I'm not claiming any of this exonerates Guyger. Just that there's likely going to be more to the fatigue defense argument than "awake for a whole 16 hours OMG."

And to let people know that in most places in the U.S., the cop who pulls you over is likely on his sixth cup of coffee because he couldn't get to sleep for more than two hours the night before. Adjust your expectations for the encounter accordingly.
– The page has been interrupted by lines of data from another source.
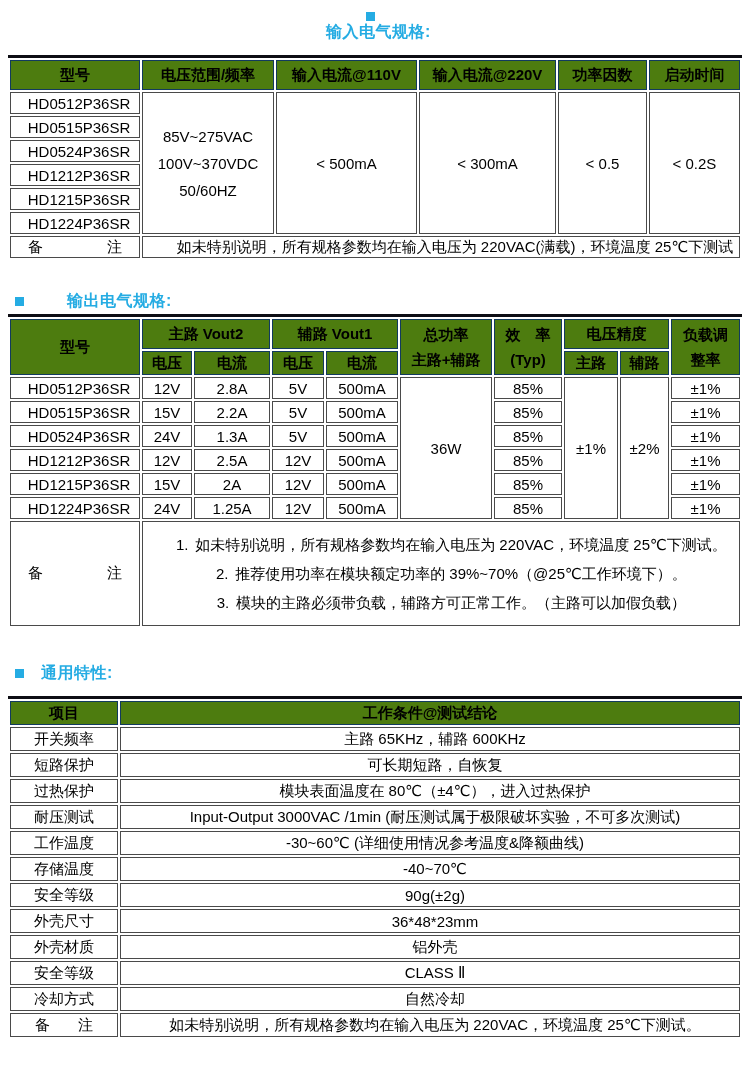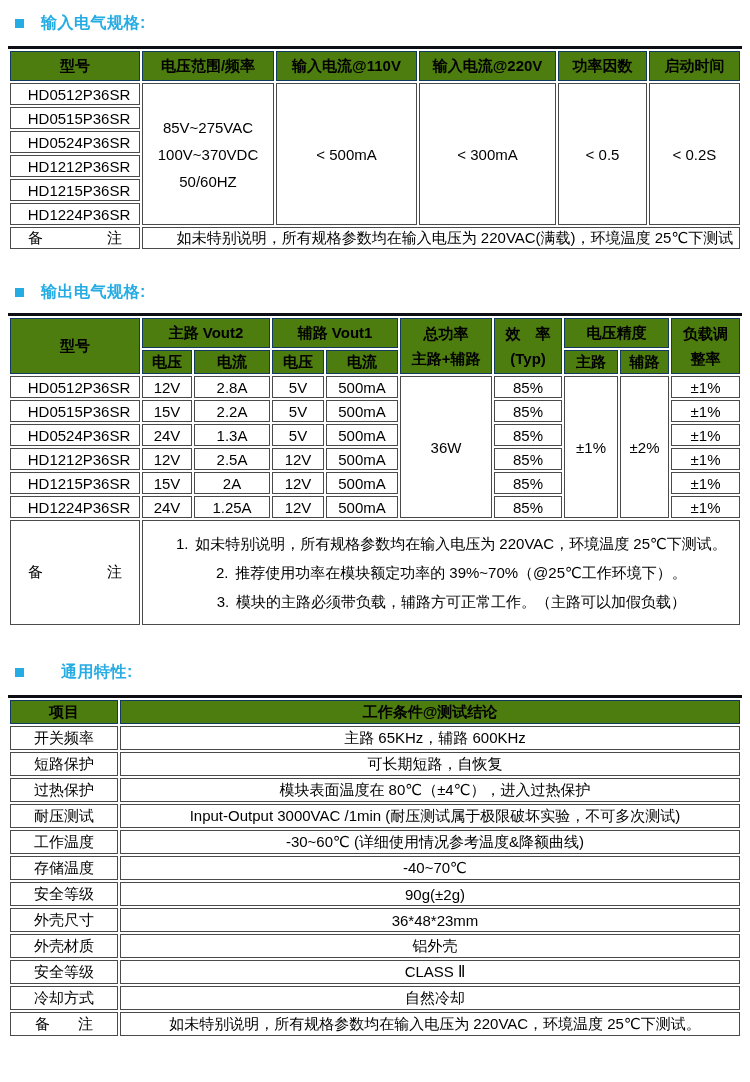"输入电气规格:" .mt1 { flex-direction: none -> column }
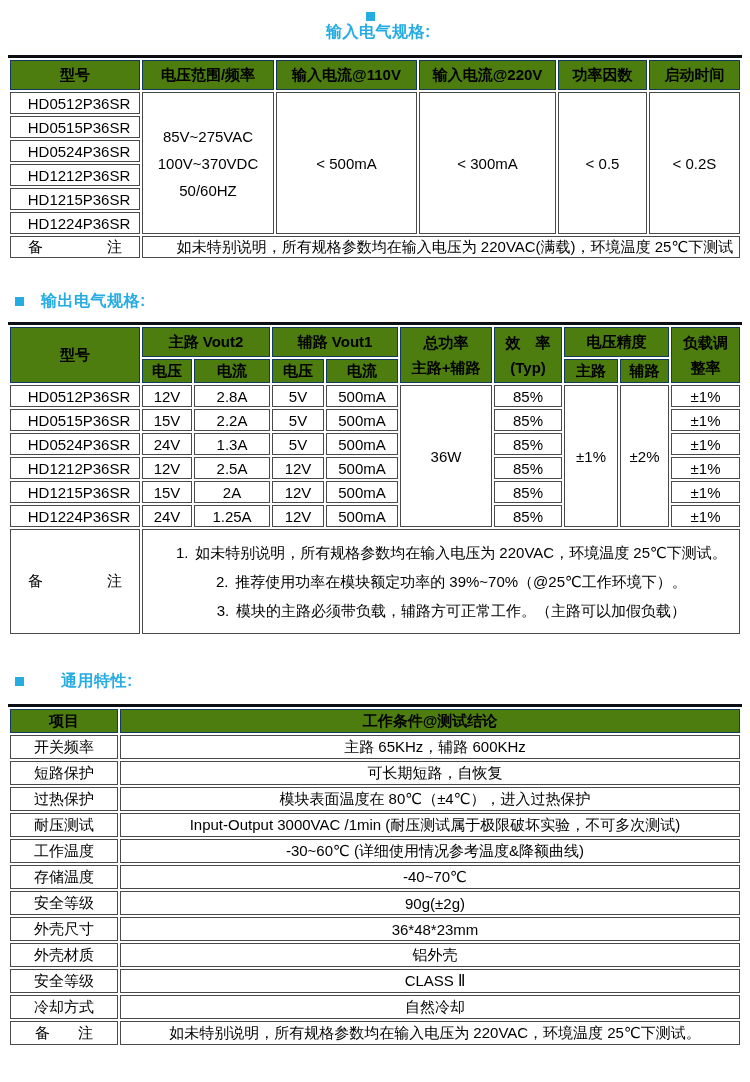"输出电气规格:" .mt2 { gap: none -> 26px; margin: 30px 0 10px 0 -> 30px 0 2px 0 }
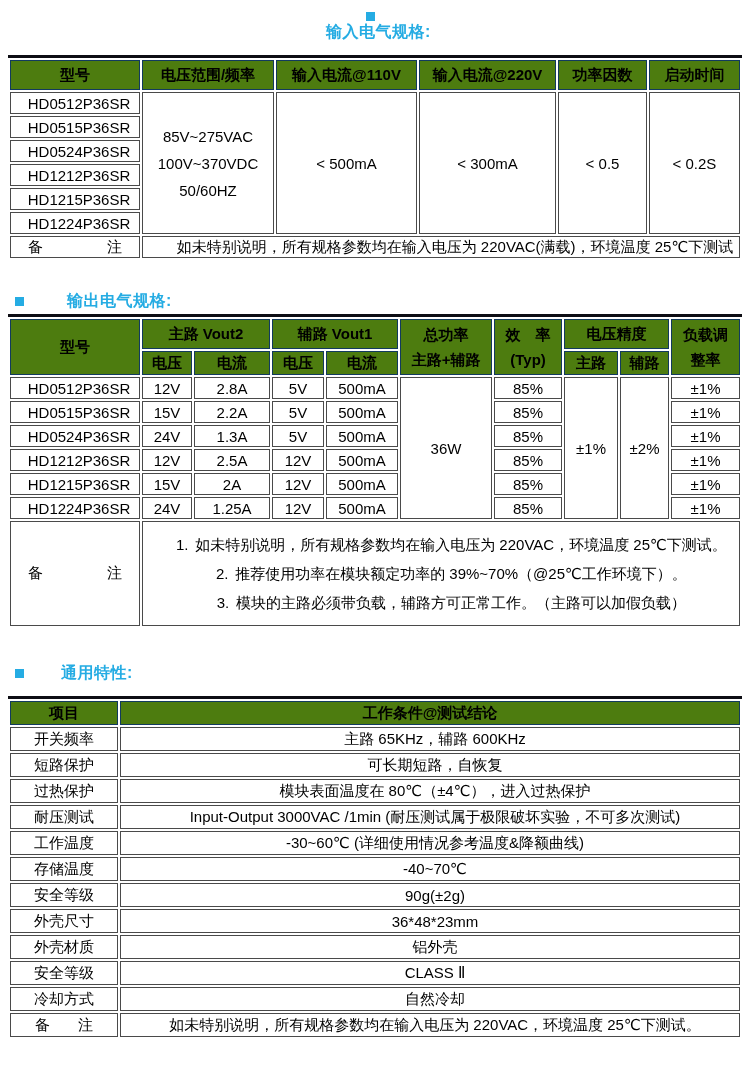"通用特性:" .mt3 { gap: 20px -> none }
They'll have to be careful during jury selection, then. Any mom or dad on the jury will be howling with laughter at what the defense tries to frame as fatigue or sleep disruption.
 
An early assessment by a conservative columnist in the National Review:

First, police sources are reportedly indicating that Guyger may actually try to raise the fact that Jean didn’t obey her commands as a defense. It’s not a defense. The moment she opened the door to an apartment that wasn’t her own, she wasn’t operating as a police officer clothed with the authority of the law. She was instead a criminal. She was breaking into another person’s home. She was an armed home invader, and the person clothed with the authority of law to defend himself was Botham Shem Jean.
https://www.nationalreview.com/2018...-shooting-police-must-face-impartial-justice/
 
I agree. But then there's the difference between what the training delivers and what the trainee does with the information. One thing I don't believe has been discussed or disclosed is how she handled similar situations in the past. In other police shootings it has sometimes come to light that the officer involved has had a history of being trigger happy.


Since you asked:
Dallas police shot a man who wrestled away an officer's Taser during a struggle in Pleasant Grove on Friday morning, police said.
.....
Officer Amber Guyger, who shot the suspect, was placed on restricted duty, as is the department's practice, Blankenbaker said. The special investigations unit will take over.
https://www.dallasnews.com/news/cri...gate-officer-involved-shooting-pleasant-grove

She might have been justified. On the other hand, she was the only one of several cops at the scene who felt a need to open fire.
 
Absolutely.
Operating a motor vehicle has a certain degree of attention built in as a kind of "implied consent".
Walking to my front door, not so much.

I ask again, if Guyger was a nurse, a bartender, a taxi driver or anyone other than a cop who entered someone else's home "by mistake" and shot them dead, would "oh, I was so tired!" be considered a shred of justification for one single second?
 
I ask again, if Guyger was a nurse, a bartender, a taxi driver or anyone other than a cop who entered someone else's home "by mistake" and shot them dead, would "oh, I was so tired!" be considered a shred of justification for one single second?


How about this?

If Botham Jean had opened the door to Guyger's apartment by mistake and shot her dead, would this thread even exist? Or would he already be in prison?